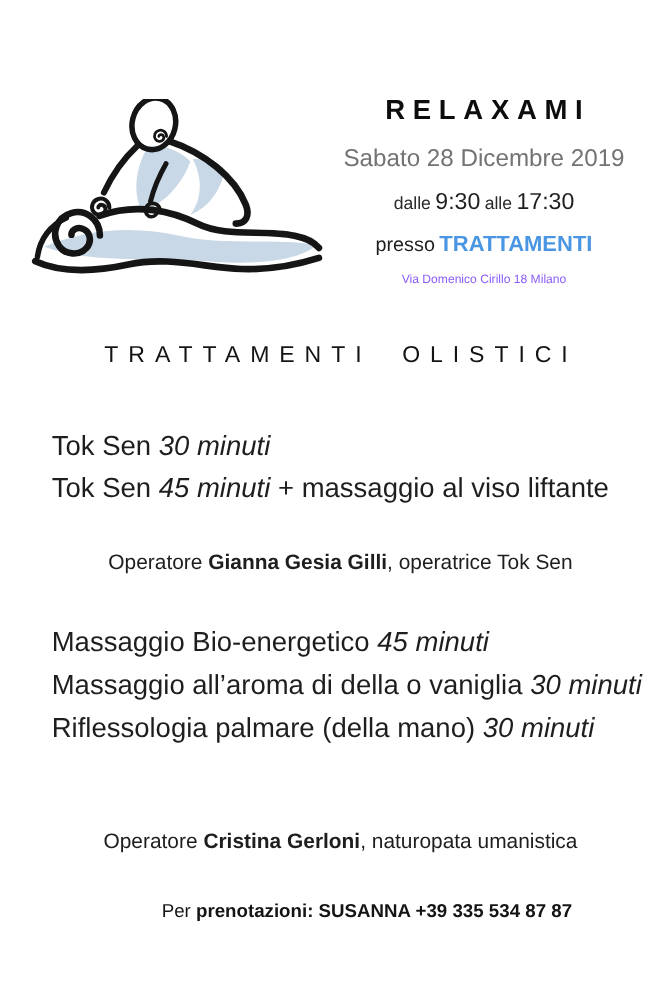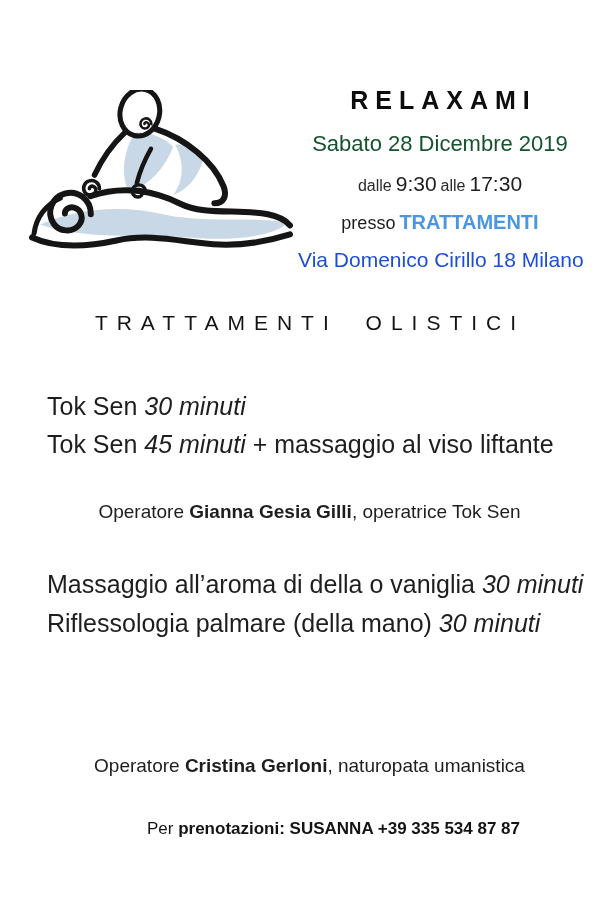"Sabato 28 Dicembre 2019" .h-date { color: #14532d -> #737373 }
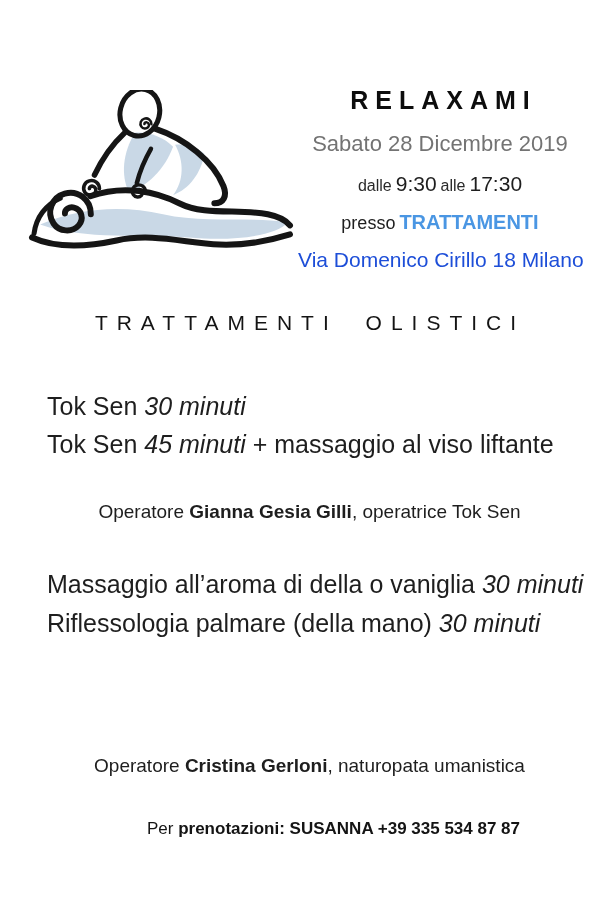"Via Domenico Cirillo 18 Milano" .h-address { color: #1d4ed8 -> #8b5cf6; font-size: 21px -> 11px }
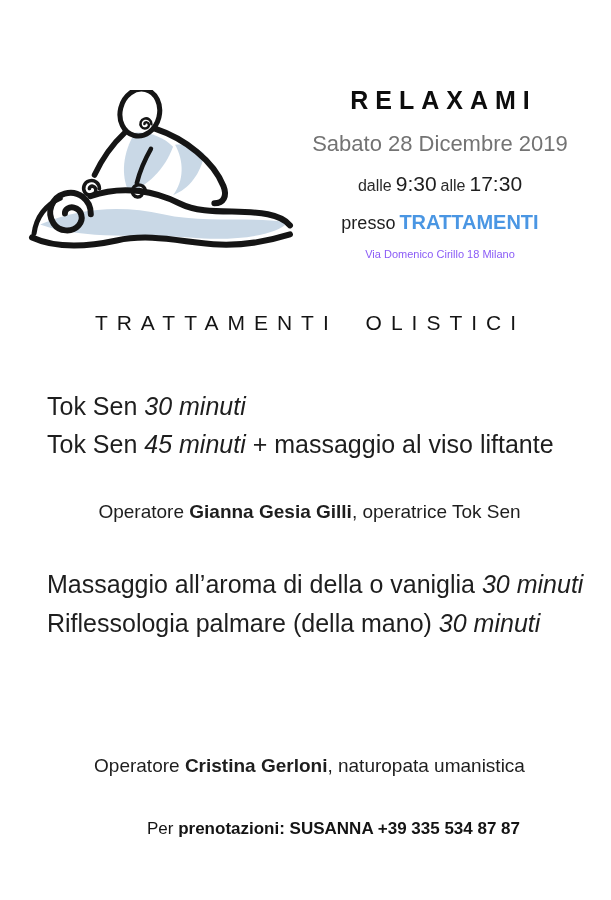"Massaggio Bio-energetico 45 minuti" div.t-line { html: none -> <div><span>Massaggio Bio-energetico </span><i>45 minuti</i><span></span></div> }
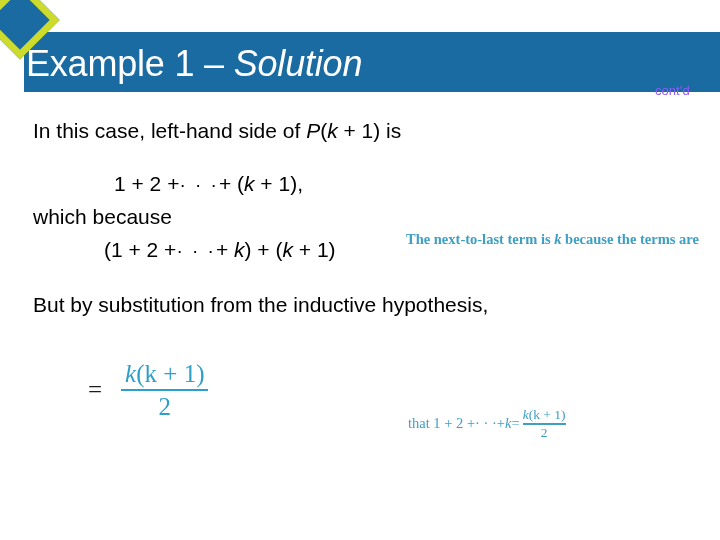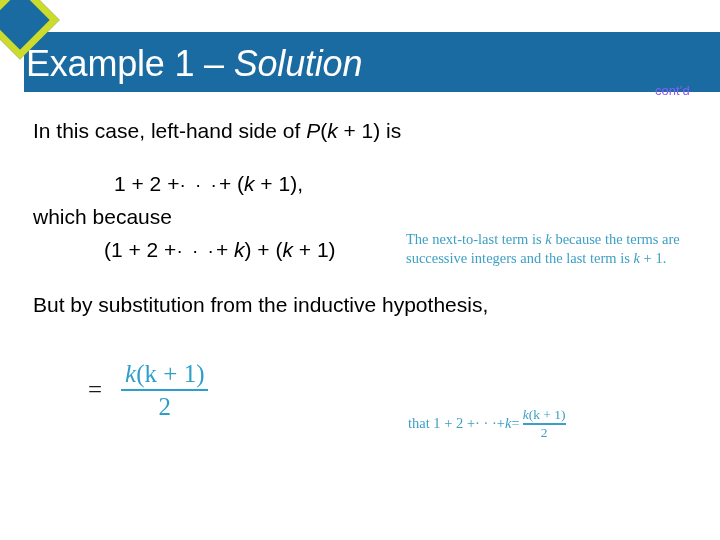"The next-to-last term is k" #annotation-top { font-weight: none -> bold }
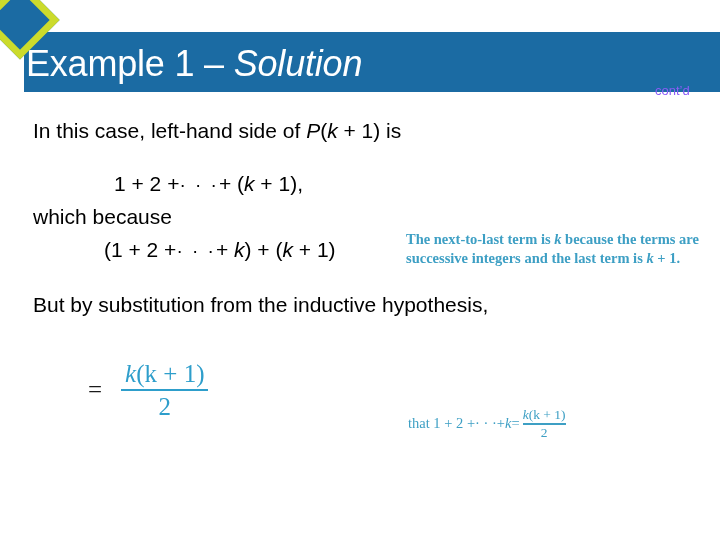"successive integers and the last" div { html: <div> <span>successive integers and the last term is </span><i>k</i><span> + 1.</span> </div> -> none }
...
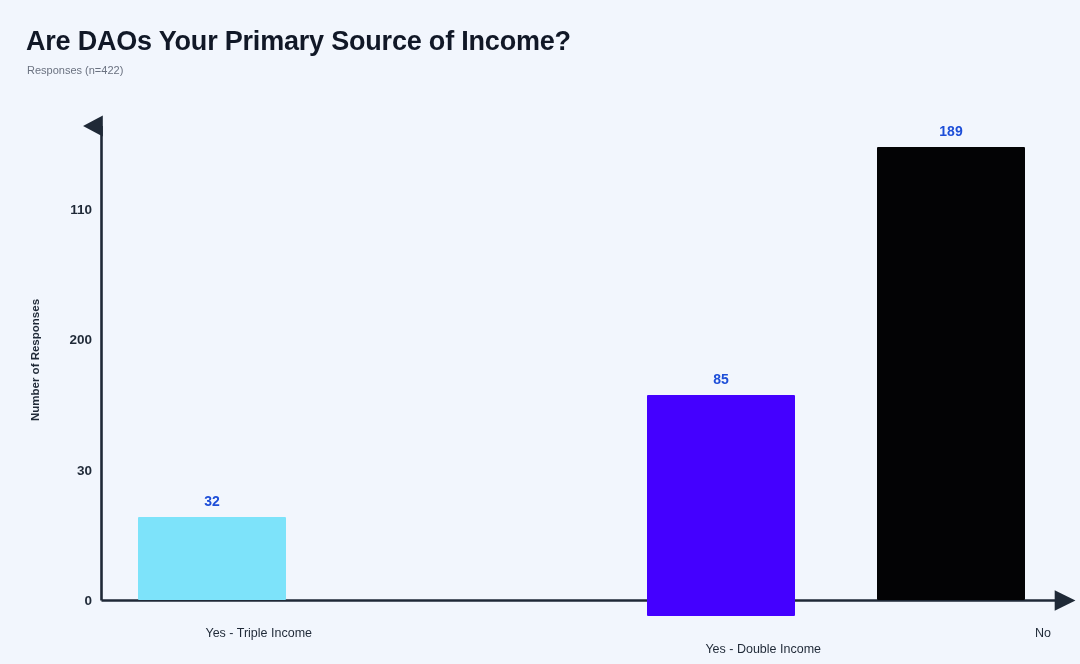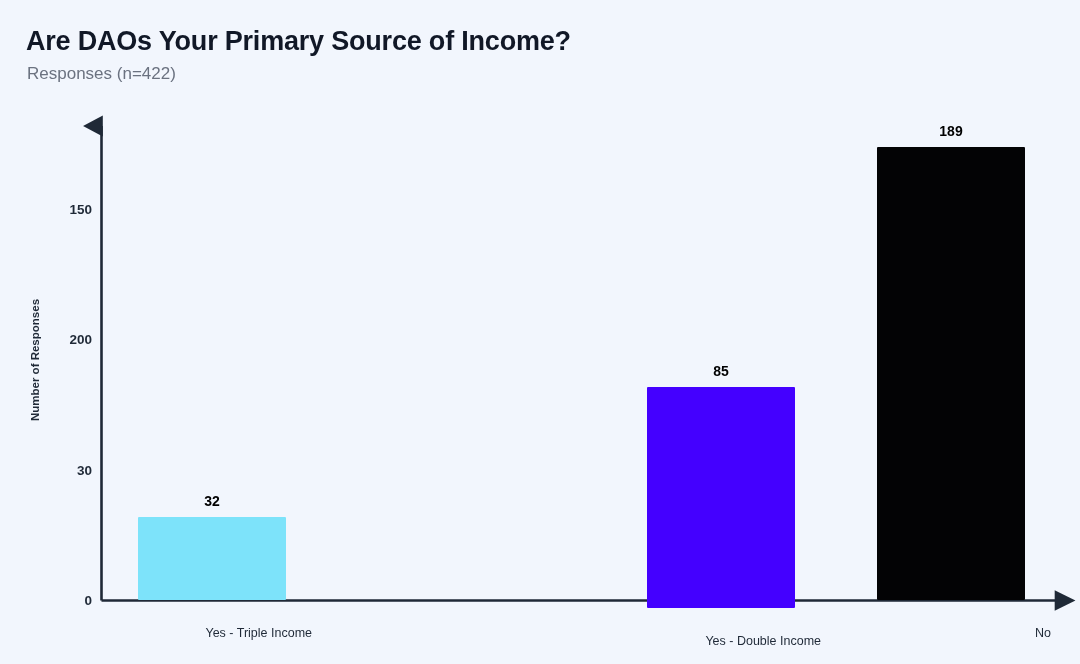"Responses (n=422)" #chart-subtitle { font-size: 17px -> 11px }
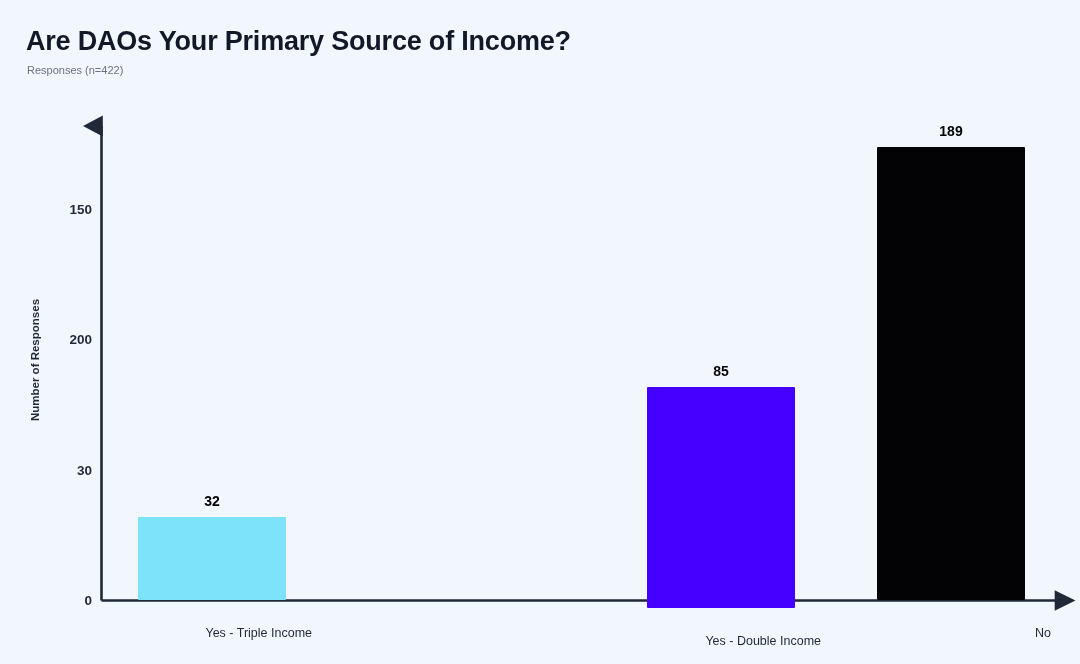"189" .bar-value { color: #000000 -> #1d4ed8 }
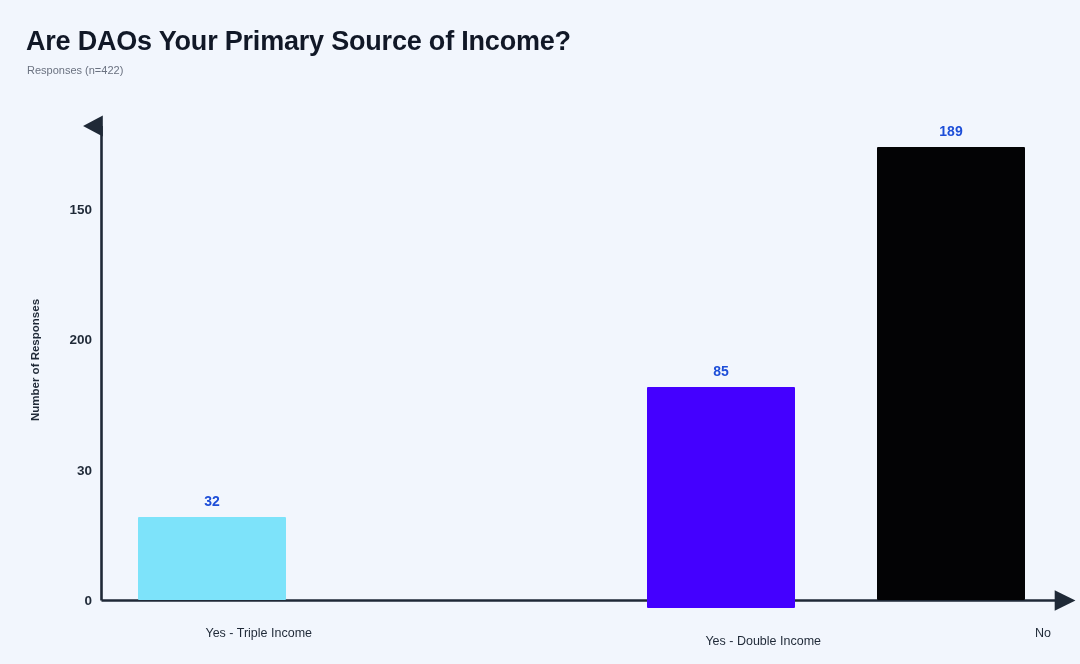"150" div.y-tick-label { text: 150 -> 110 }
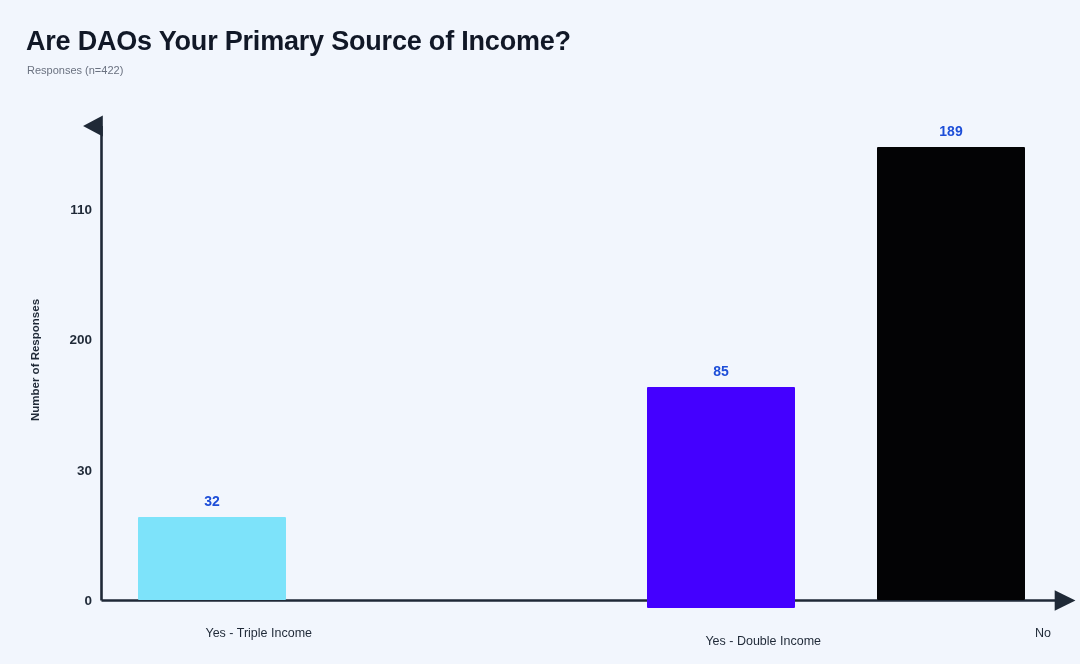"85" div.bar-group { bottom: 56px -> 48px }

* _Exercise prompt_
An exact copy is needed. It runs from the line above containing "font-size: 17px ->" down to the line containing "bottom: 56px ->", both included, with no pictures.

* _Response to the exercise_
"Responses (n=422)" #chart-subtitle { font-size: 17px -> 11px }
"189" .bar-value { color: #000000 -> #1d4ed8 }
"150" div.y-tick-label { text: 150 -> 110 }
"85" div.bar-group { bottom: 56px -> 48px }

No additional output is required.